The meadows, lush with the largess of the melting snow fields above, resounded to the liquid gurgling of myriads of red and yellow-shouldered blackbirds wheeling and swinging over them in clouds of parti-colored animation; the streams, no longer mere empty stretches of thirsty sand and dry white bowlders, were roaring the lusty pean of well-filled bellies and over-flushed veins. Far and near the land was dotted with slowly-moving cattle, nipping gratefully at the succulent grass tips, their formerly lank and rough-haired flanks distended with the young year's generous bounty. In the barnyards was a scurrying of yellow balls of down as the clucking hens told of some juicy tidbit wriggling for their delectation. Everywhere was new young life, and all things were fat with promise.

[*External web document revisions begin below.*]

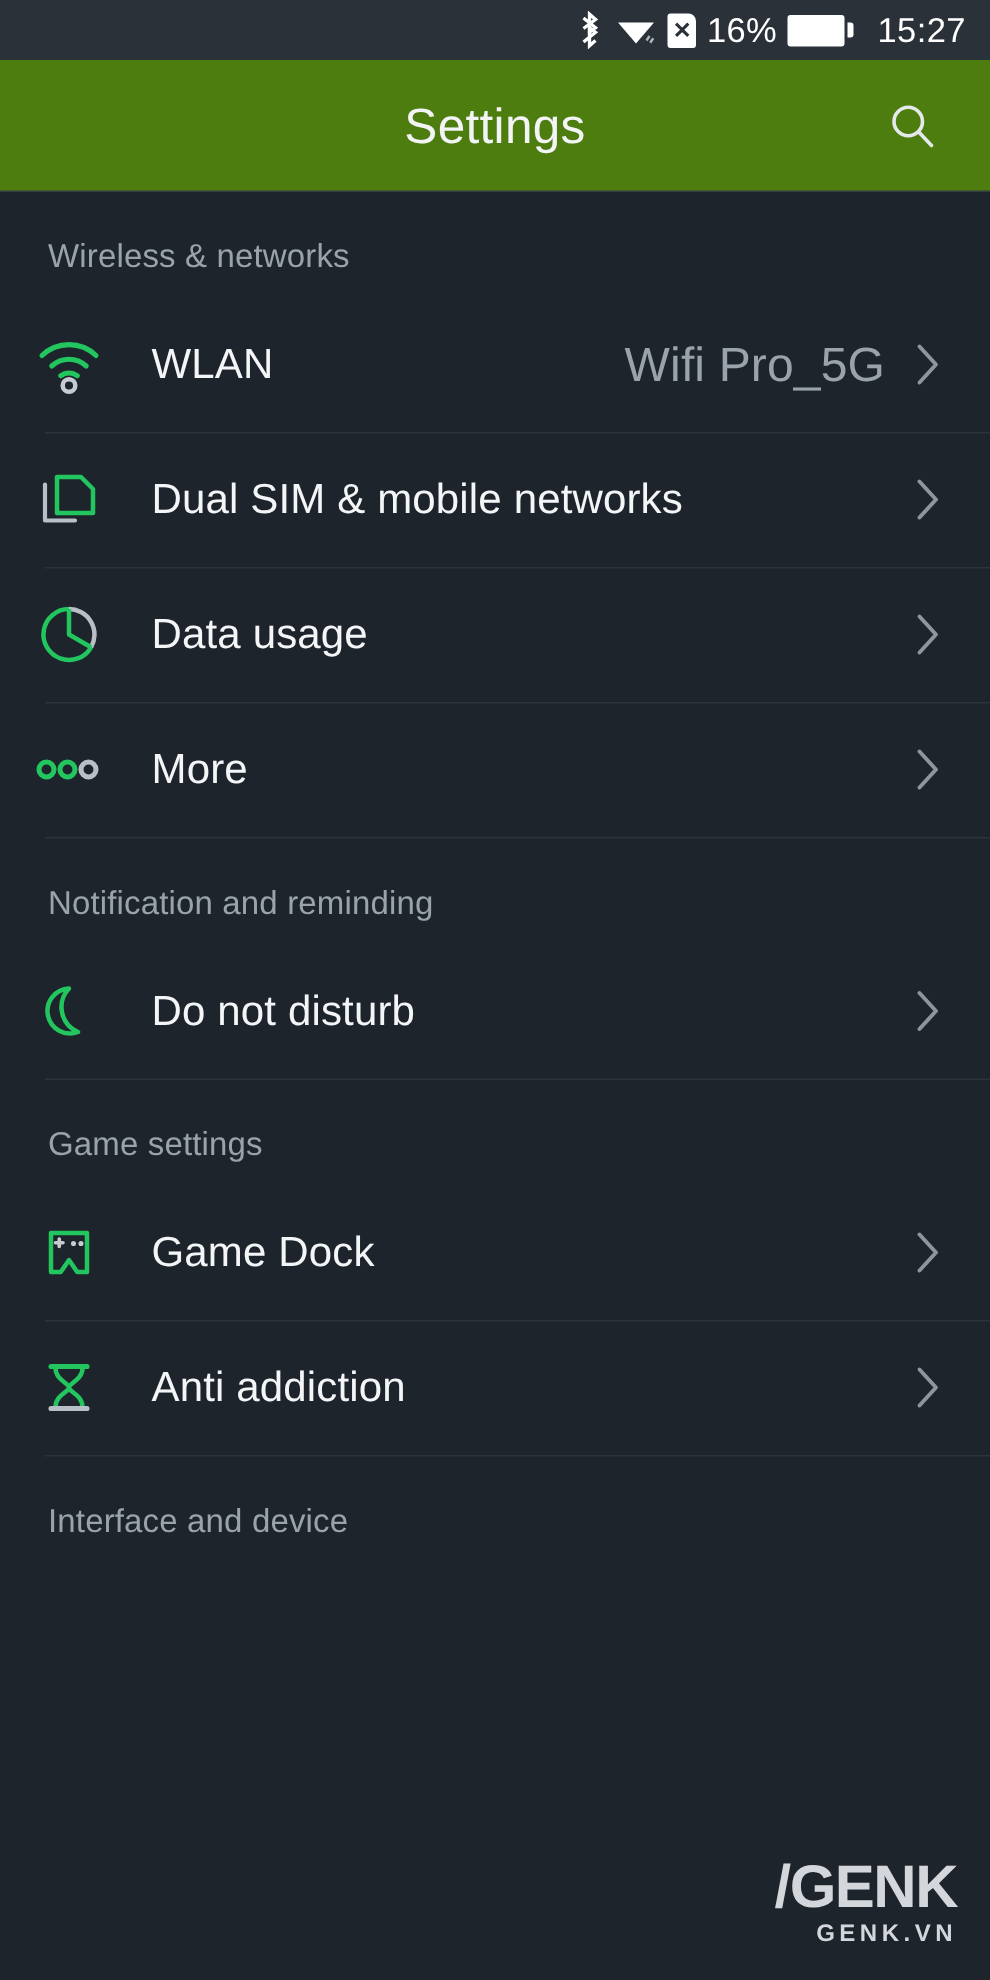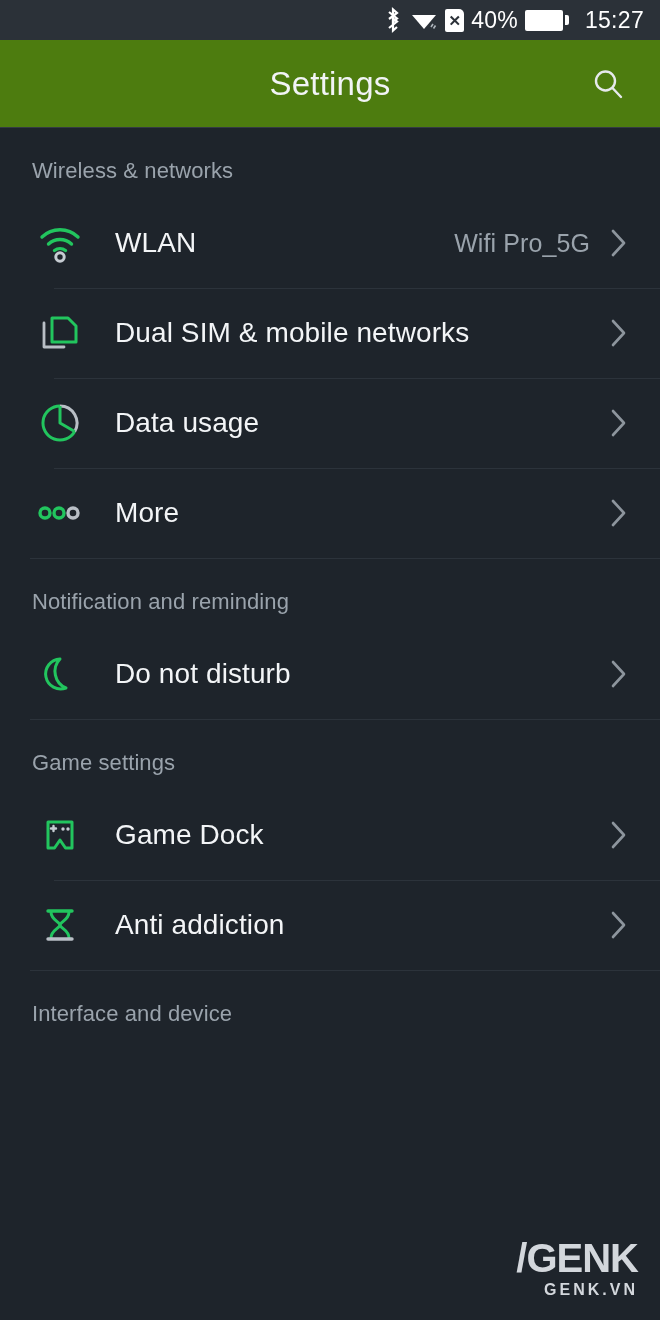--- a/index.html
+++ b/index.html
@@ -100,24 +100,23 @@
     align-items: flex-end;
     height: 70px;
     padding-bottom: 14px;
     letter-spacing: .1px;
   }
 
   .row {
     height: 90px;
     display: flex;
     align-items: center;
-    padding: 0 30px 0 12px;
+    padding: 0 30px 0 22px;
     position: relative;
     cursor: pointer;
-    margin-left: 24px;
   }
   .row + .row::before {
     content: "";
     position: absolute;
     left: 30px; right: 0; top: 0;
     height: 1px;
     background: #2c333b;
   }
   .row .icon {
     width: 48px;
@@ -129,21 +128,21 @@
   }
   .row .label {
     color: #f3f5f7;
     font-size: 28px;
     margin-left: 31px;
     flex: 1 1 auto;
     letter-spacing: .1px;
   }
   .row .value {
     color: #9aa3ac;
-    font-size: 25px;
+    font-size: 32px;
     margin-right: 18px;
     letter-spacing: .1px;
   }
   .row .chev {
     width: 22px;
     height: 36px;
     display: flex;
     align-items: center;
     justify-content: center;
     flex: 0 0 22px;
@@ -189,21 +188,21 @@
         <path d="M6 21 L14 14.5 L10 11.5 L10 23.5 L14 20" fill="none" stroke="#ffffff" stroke-width="2.2"></path>
       </svg>
     </span>
     <span class="sb-icon">
       <svg width="28" height="24" viewBox="0 0 28 24">
         <path d="M2 7 L14 21 L26 7 Z" fill="#ffffff"></path>
         <path d="M21 19 l2 -3 M23.5 20.5 l2 -3" stroke="#aeb5bc" stroke-width="1.6"></path>
       </svg>
     </span>
     <span class="sim-x">✕</span>
-    <span class="sb-text">40%</span>
+    <span class="sb-text">16%</span>
     <span class="battery">
       <span class="body"></span>
         <span class="cap"></span>
     </span>
     <span class="sb-clock">15:27</span>
   </div>
 
   <div class="appbar">
     <span class="title">Settings</span>
     <span class="search">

Scoured by the strenuous hand of winter, the ranch premises were delightfully clean and sweet; the fences and corrals, repaired and new-built, looked trim, strong and capable; the ditches were running bank-full in readiness for duty in the arid days to come. Everything betokened thrift and good management, and Douglass, looking at it with critical approvement, knew that so far he had made good.